Task item: Check every line of the entries below for the word "Slim". Then give the number of lines that have it, with nothing added.

Dataset items
··········

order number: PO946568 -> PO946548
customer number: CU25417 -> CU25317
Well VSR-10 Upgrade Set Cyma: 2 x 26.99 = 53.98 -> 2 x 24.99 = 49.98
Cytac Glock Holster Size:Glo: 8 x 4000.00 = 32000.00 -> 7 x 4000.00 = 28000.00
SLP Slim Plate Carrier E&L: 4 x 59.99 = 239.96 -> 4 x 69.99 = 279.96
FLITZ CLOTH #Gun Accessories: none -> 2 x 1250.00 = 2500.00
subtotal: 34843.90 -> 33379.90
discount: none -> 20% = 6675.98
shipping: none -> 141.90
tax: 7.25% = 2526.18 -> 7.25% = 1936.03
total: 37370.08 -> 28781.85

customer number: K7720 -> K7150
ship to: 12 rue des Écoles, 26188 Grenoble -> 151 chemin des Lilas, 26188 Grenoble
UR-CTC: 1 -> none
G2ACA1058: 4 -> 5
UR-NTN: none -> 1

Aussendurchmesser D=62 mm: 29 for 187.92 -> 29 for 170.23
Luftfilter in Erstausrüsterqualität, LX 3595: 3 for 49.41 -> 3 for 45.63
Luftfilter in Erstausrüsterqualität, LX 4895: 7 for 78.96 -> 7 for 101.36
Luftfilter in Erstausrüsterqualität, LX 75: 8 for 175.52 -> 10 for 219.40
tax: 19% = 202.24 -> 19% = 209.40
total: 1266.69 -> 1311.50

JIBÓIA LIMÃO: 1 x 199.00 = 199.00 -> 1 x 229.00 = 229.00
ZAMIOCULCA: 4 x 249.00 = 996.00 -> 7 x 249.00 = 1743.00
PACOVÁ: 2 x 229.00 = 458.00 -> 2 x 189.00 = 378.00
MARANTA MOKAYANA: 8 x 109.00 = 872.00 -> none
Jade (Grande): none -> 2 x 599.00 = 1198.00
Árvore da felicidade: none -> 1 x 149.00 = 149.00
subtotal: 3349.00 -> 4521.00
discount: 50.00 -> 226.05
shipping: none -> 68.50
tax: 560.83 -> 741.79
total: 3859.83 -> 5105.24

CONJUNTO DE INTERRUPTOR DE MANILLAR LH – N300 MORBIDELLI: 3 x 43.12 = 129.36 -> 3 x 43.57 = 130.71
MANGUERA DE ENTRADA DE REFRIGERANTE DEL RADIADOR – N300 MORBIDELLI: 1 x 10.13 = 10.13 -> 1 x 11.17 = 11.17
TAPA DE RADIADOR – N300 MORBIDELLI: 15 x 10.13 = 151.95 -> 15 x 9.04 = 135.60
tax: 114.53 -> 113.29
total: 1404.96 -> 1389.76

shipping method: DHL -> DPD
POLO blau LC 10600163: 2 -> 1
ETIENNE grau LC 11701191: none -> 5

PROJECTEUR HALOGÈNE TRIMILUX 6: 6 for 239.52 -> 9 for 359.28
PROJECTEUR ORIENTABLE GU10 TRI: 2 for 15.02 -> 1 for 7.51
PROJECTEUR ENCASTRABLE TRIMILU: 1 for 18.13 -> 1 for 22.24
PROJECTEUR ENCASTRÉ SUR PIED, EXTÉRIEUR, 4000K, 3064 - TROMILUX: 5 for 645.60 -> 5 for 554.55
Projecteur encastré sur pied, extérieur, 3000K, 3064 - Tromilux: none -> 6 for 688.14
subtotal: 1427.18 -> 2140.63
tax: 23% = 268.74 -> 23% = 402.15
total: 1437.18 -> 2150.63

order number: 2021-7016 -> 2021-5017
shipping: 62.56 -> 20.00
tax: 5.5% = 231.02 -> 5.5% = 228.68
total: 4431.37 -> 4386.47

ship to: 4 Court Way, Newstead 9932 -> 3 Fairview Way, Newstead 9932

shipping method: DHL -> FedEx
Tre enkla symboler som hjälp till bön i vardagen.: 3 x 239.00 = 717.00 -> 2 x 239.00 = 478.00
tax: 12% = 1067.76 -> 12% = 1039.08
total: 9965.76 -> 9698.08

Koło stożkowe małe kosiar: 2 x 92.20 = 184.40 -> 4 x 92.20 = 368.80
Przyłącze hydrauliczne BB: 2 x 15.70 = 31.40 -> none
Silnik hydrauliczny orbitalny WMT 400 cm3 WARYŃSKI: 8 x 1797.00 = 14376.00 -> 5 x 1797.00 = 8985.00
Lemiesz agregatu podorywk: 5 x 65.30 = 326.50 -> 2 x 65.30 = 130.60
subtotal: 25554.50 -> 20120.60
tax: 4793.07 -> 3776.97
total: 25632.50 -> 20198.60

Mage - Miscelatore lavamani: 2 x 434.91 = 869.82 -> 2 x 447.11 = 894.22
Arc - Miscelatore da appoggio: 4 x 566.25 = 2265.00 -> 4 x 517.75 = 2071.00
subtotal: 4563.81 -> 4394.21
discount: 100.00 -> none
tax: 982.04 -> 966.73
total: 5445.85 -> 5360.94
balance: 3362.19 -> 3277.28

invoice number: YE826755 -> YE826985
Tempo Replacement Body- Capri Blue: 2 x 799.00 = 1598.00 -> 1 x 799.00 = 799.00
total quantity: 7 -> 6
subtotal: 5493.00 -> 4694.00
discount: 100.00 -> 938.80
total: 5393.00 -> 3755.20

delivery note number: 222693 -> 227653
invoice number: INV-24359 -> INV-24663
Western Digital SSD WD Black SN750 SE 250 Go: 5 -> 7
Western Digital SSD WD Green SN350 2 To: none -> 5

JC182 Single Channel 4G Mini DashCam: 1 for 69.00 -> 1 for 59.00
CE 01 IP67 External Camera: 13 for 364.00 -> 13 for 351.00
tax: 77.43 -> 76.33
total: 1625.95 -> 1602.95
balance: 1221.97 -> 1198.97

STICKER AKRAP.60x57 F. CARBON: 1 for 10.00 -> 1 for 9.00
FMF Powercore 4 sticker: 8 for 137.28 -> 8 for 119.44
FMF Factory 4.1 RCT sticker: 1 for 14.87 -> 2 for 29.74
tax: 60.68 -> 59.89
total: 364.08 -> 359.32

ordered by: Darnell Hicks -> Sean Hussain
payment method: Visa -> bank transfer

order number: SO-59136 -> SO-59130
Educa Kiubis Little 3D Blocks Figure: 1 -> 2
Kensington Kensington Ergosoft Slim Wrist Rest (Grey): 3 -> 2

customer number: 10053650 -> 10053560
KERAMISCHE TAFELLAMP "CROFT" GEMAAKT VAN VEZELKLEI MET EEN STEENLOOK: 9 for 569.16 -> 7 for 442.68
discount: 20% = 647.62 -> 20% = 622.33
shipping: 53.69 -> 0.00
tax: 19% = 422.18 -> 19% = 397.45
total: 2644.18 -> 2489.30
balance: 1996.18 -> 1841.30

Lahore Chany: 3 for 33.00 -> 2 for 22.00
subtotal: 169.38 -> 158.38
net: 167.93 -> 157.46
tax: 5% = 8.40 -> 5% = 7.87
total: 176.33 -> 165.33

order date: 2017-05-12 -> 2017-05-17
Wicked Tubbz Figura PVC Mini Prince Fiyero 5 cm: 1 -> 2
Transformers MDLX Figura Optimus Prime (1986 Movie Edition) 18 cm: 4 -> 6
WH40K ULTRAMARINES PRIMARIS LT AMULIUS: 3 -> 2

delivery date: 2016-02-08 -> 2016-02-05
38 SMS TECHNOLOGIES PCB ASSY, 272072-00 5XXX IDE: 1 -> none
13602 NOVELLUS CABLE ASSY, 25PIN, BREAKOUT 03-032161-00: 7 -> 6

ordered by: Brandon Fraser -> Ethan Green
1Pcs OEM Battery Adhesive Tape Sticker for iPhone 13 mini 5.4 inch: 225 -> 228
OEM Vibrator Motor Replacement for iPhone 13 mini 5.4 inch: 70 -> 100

··········

Task solution: 2